> TASK TO CARRY OUT
Check each line of the data below for the word "heading". How many lines have it? Answer with the number alone.

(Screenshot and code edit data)
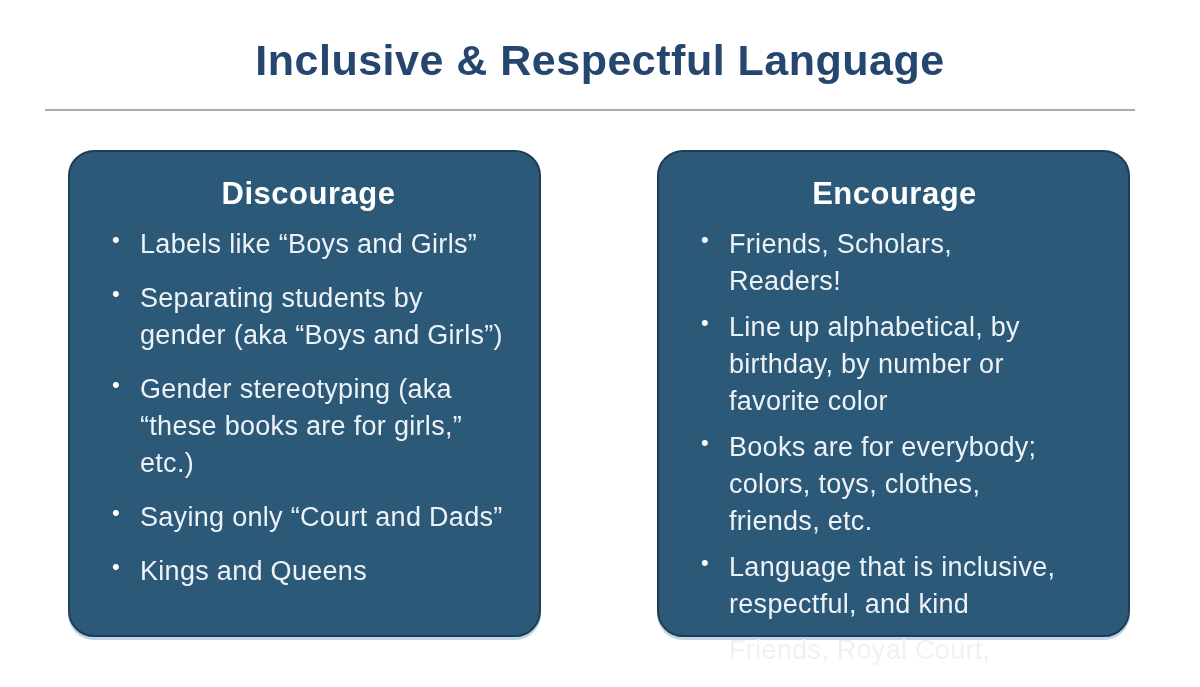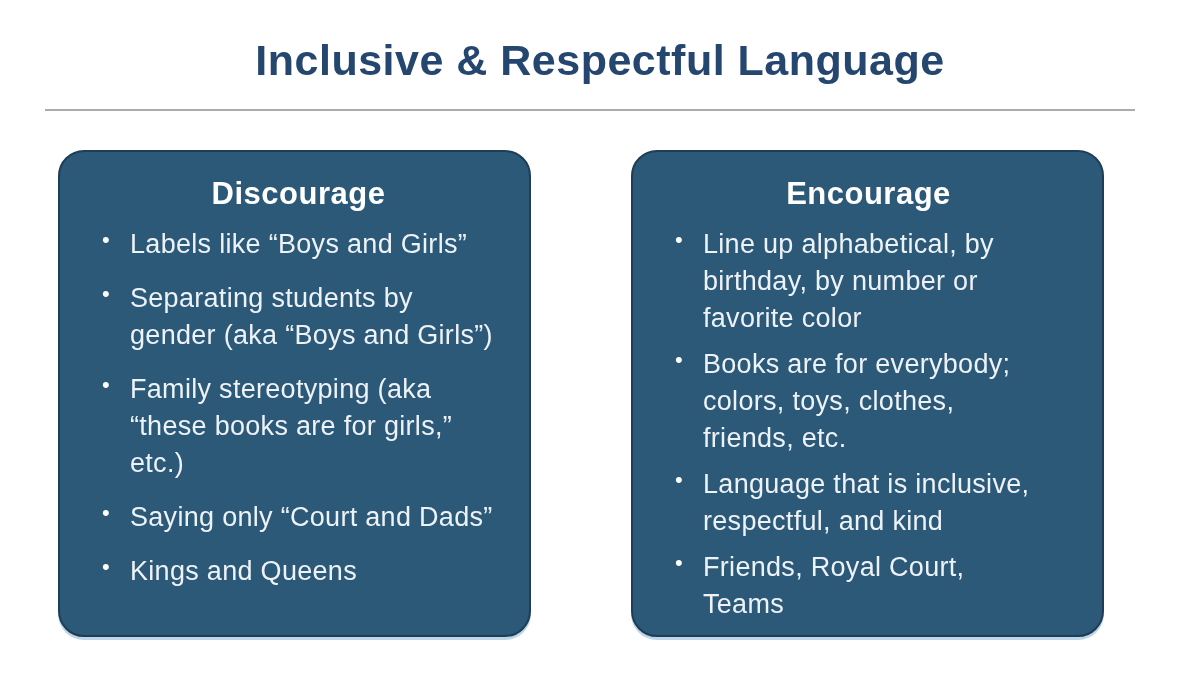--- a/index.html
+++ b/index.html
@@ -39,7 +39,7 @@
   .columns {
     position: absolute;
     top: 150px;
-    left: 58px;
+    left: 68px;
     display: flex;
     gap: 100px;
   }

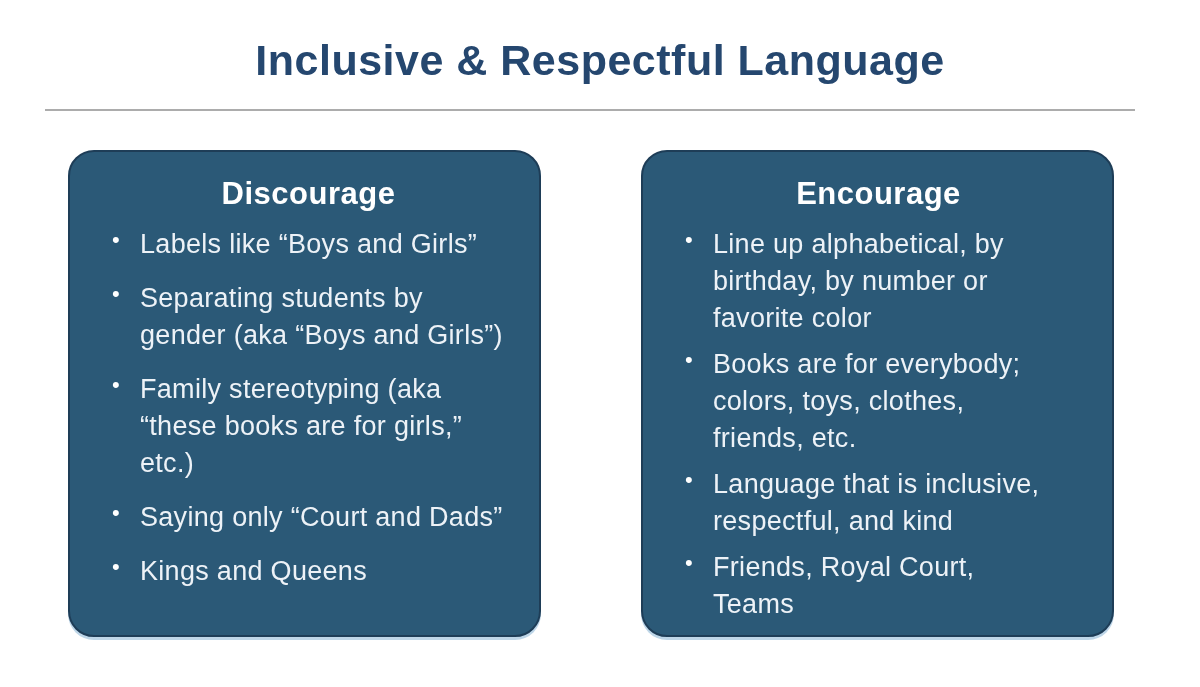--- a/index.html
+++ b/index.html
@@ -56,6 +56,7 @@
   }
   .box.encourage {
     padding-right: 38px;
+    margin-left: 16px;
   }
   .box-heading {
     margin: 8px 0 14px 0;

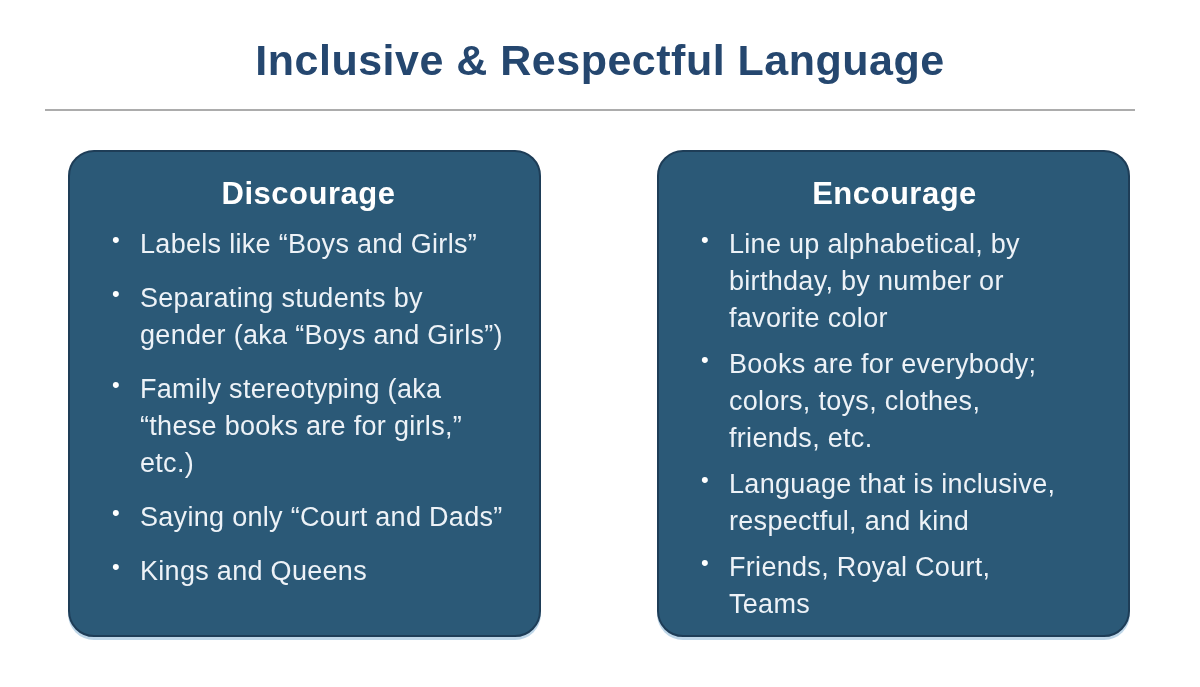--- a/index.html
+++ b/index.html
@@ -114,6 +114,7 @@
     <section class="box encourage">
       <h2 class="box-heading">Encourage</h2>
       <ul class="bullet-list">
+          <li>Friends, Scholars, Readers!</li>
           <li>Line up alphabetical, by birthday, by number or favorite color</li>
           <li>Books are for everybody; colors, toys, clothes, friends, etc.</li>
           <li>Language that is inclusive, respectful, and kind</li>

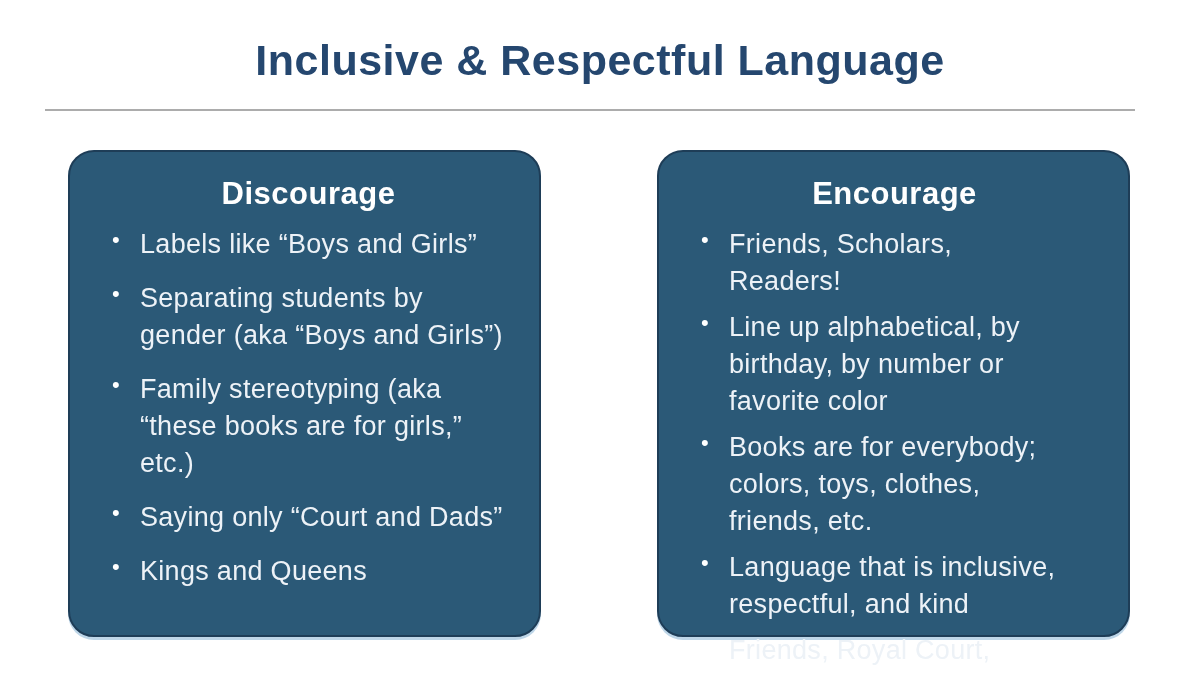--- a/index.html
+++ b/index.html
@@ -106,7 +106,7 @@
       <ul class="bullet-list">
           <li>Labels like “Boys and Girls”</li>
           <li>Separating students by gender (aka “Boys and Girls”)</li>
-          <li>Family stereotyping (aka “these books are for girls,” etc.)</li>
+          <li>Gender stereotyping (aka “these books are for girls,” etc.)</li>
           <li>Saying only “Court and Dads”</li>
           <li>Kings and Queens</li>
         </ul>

> SOLUTION TO THIS PROBLEM
2